住宅探訪vol.01 ハイサイドライトの家を訪ねる -後篇-

秋慎一郎 L_DESIGN 建築設計事務所
秋慎一郎
L_DESIGN 建築設計事務所
コスト的にも構造的にも、
在来木造ではできないことができるのではという可能性を感じた
イメージ:南側全景。左手の階段でアプローチする。地階が駐車場で、上階の1階が玄関がある。
南側全景。左手の階段でアプローチする。地階が駐車場で、上階の1階が玄関がある。
イメージ:1階中庭。上階が2階のテラス。
1階中庭。上階が2階のテラス。
この「ハイサイドライトの家」は今から10年ほど前から計画されていた。「吹抜け部分などで木造を設計すると火打ちがどうしても出てくるのだけれども、面としての硬さがとれているSE構法(SE工法)でやるとそれがいらないんです。コスト的にも構造的にも在来木造ではできないことができるのではという可能性を感じました。」と当時を振り返る。「火打ちの話もそうですが、こうした構造の話は、ある構造家に構造計算をお願いするとデザイン的にいらない構造部材がとれるというのですが、それは計算上の問題で在来木造が本当にその通り動くという確証は誰にもないのです。それにそれはコストのかかる特別なものです。ところがSE構法(SE工法)では、デザイン的にも構造的にもクリアしたいことが計算され確実にできるんです。ですから安心して設計者として選択できました。」と続けた。確かにコストを掛ければ、今の技術を使い思い通りの建築物ができる。できるが住宅ではどうであろう。100人いたら数名の方はそうした住宅を建てられるかもしれないが、残りの90数の方は現実的にはそうはならないだろう。「コストを掛けなくとも、できるだけきれいで手間のかかった住宅に住みたいと思っている方はたくさんいらっしゃると思うのです。そうした住宅に住みたいといわれる方に設計者として答えていきたい時の答えとしてSE構法(SE工法)を選択しています。」と秋さんは答える。
イメージ:2階キッチン
2階キッチン
イメージ:1階主寝室より子供室を見る。
1階主寝室より子供室を見る。
イメージ:1階玄関を見る。
1階玄関を見る。
間取り 東西断面図 縮尺 1/150
図面
建主様がいて希望があり、敷地があり、条件がある。それらをまず最大限生かそうと考えるのが設計の入口となる。そこが見えてくると、何かを犠牲にするのではく、全体のバランスに注意しながらもリビングの快適性を注意深く上げていくというような、よりよくなる可能性のある場所をより伸ばしていくような手法がみえてくる。そうした現状ではSE構法を選択するのがひとつのベストアンサーであるというのが秋さんの話だ。「これしかない」という状況を「これ以上だ」という状態で成立させているのは、そこである。「条件の厳しい都市の中で住宅をつくる時に、何かしらダイナミックなところをつくることで、その予算で普通に設計していくことを越えたよりよい住宅になっていきます。建主様のご要望を実現するだけでなく、それを伸ばしてゆく。

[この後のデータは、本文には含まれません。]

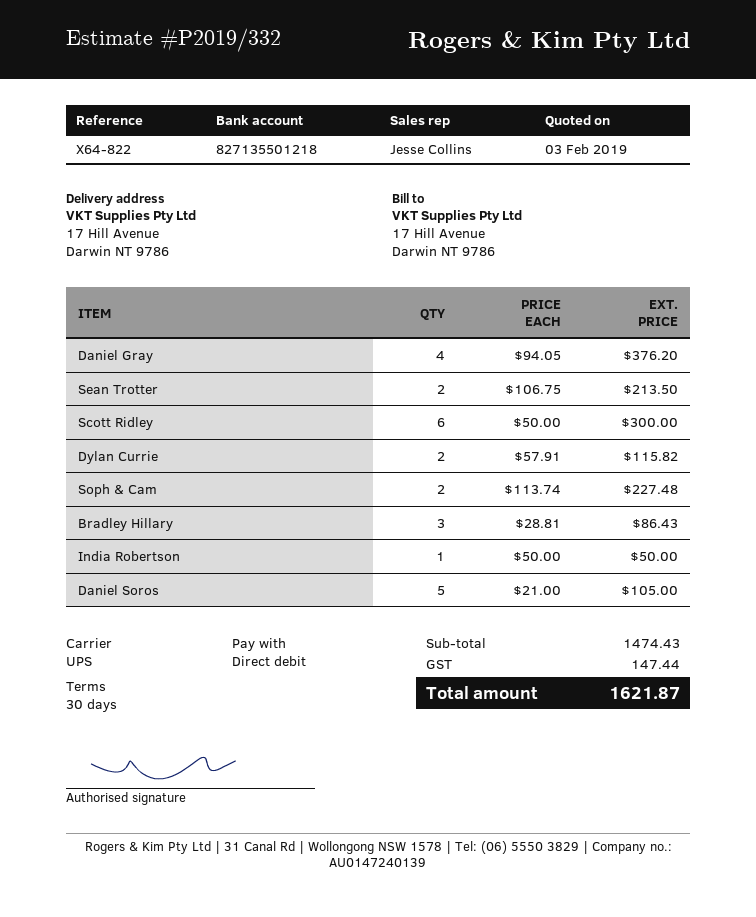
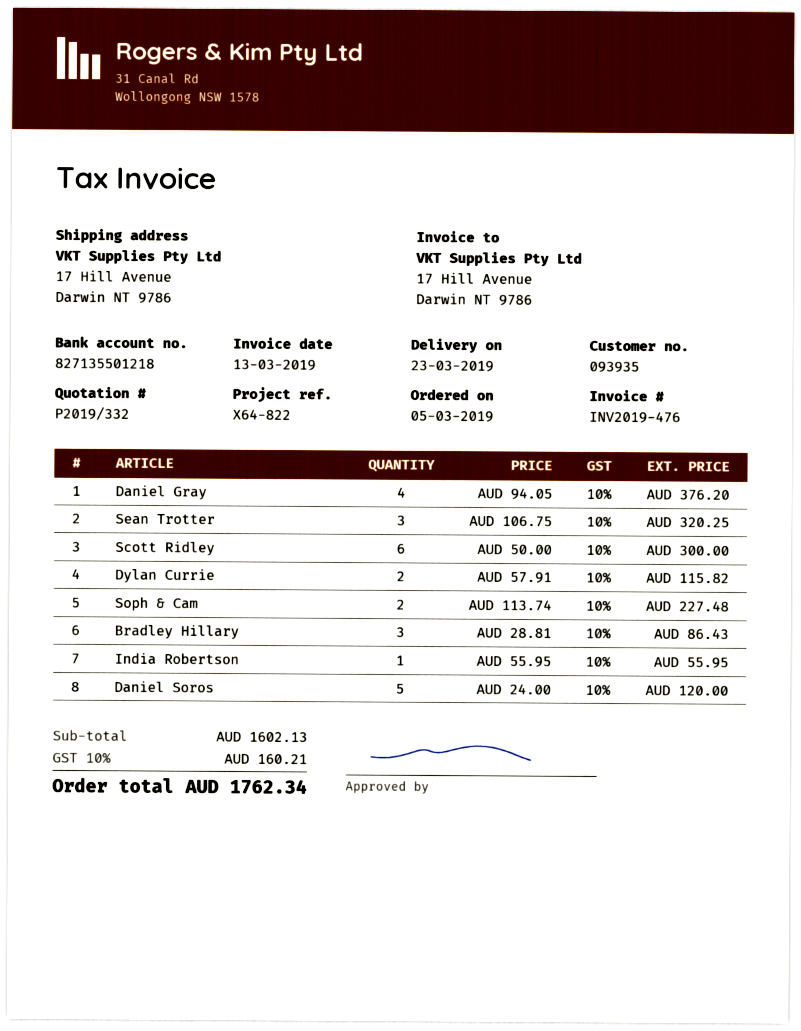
Sean Trotter: 2 x 106.75 = 213.50 -> 3 x 106.75 = 320.25
India Robertson: 1 x 50.00 = 50.00 -> 1 x 55.95 = 55.95
Daniel Soros: 5 x 21.00 = 105.00 -> 5 x 24.00 = 120.00
subtotal: 1474.43 -> 1602.13
tax: 147.44 -> 160.21
total: 1621.87 -> 1762.34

建主様の知らない住み方も家族の在り方があります。これらを積み重ねていくと、コスト的な部分も理解して頂けます。」という秋さんの話は説得力がある。すでに秋さんは20件近くの住宅をSE構法(SE工法)でつくっている。限られた条件で平面的に設計したいときの限界を、上にぬくというダイナミックなポイント=カーテンのいらない開放的な開口をつくることで突破する。そのためにはSE構法(SE工法)の技術と実績が必要なのである。秋さんはこうも言う「SE構法(SE工法)を構造が強いだけでとらえるとそれは魅力の一部でしかありません。これは手が届く範囲でつくれる質の高い空間を実現するために必要なものなのです。」。私はこれまで1000件を越える住宅の現場を訪れている。今回のこの住宅でも感じたことではあるが、質の高い空間というものを、それほど特別なこととするのではなく、みなが共有できる価値として理解されてくる時代になってきたと感じている。